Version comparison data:
:::

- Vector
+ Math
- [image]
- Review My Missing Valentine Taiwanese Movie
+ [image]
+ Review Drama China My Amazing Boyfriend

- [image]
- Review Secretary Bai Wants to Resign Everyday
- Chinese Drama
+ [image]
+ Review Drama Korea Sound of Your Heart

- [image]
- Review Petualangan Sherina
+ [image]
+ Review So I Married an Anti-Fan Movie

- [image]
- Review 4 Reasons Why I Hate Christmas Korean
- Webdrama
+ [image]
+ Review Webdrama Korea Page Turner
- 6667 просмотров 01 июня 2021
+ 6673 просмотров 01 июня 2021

:::

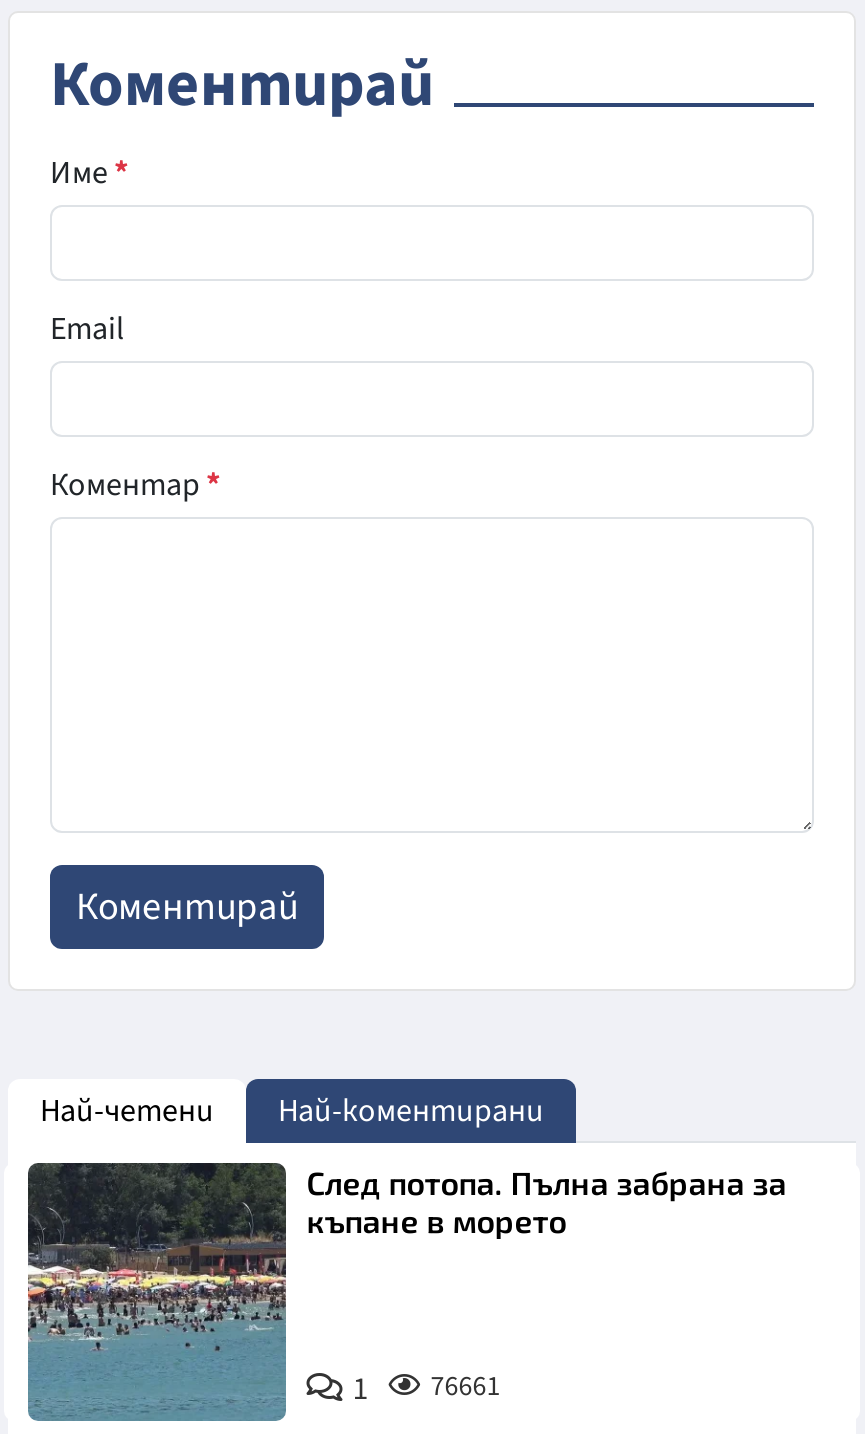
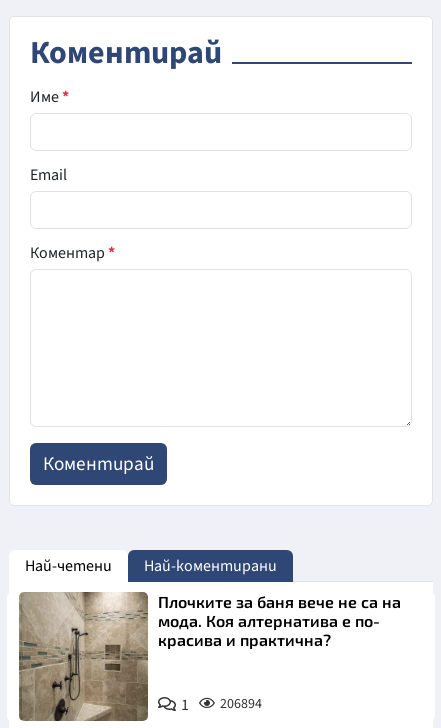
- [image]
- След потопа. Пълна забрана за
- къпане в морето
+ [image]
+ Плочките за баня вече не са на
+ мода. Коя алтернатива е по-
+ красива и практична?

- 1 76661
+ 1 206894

:::

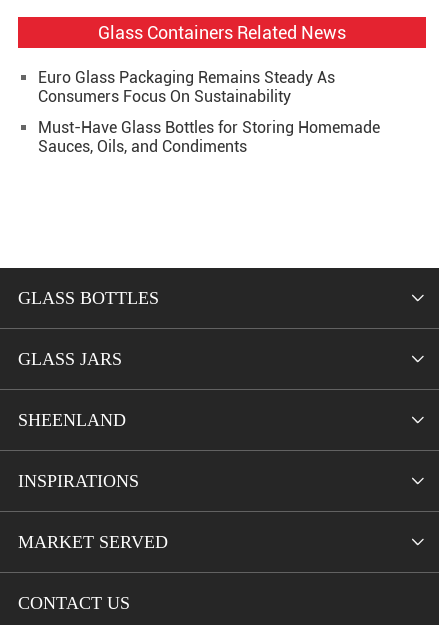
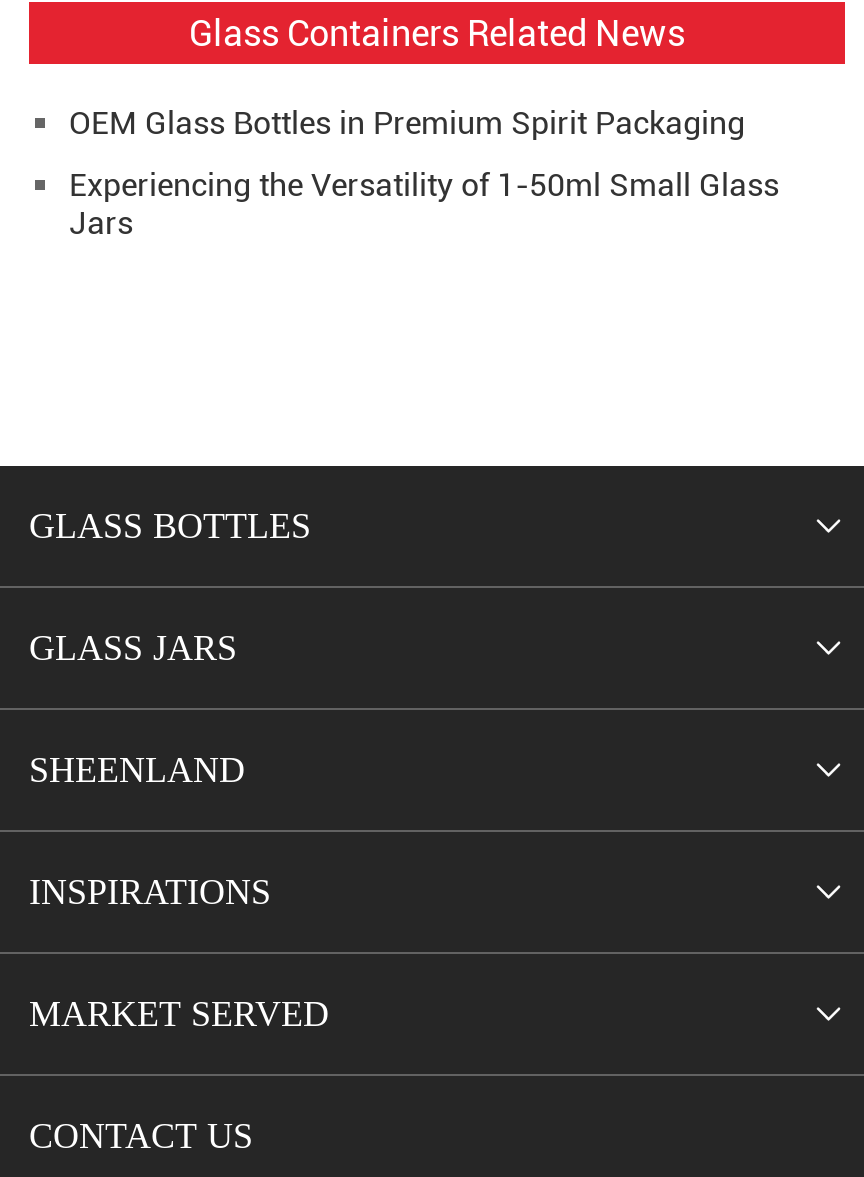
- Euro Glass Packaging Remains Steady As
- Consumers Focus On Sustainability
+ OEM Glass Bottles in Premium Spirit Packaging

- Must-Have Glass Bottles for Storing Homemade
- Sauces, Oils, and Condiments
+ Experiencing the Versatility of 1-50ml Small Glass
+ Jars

:::

Return only the lines of the records in which the string "Review" appears.

= Result =
- Review My Missing Valentine Taiwanese Movie
+ Review Drama China My Amazing Boyfriend
- Review Secretary Bai Wants to Resign Everyday
+ Review Drama Korea Sound of Your Heart
- Review Petualangan Sherina
+ Review So I Married an Anti-Fan Movie
- Review 4 Reasons Why I Hate Christmas Korean
+ Review Webdrama Korea Page Turner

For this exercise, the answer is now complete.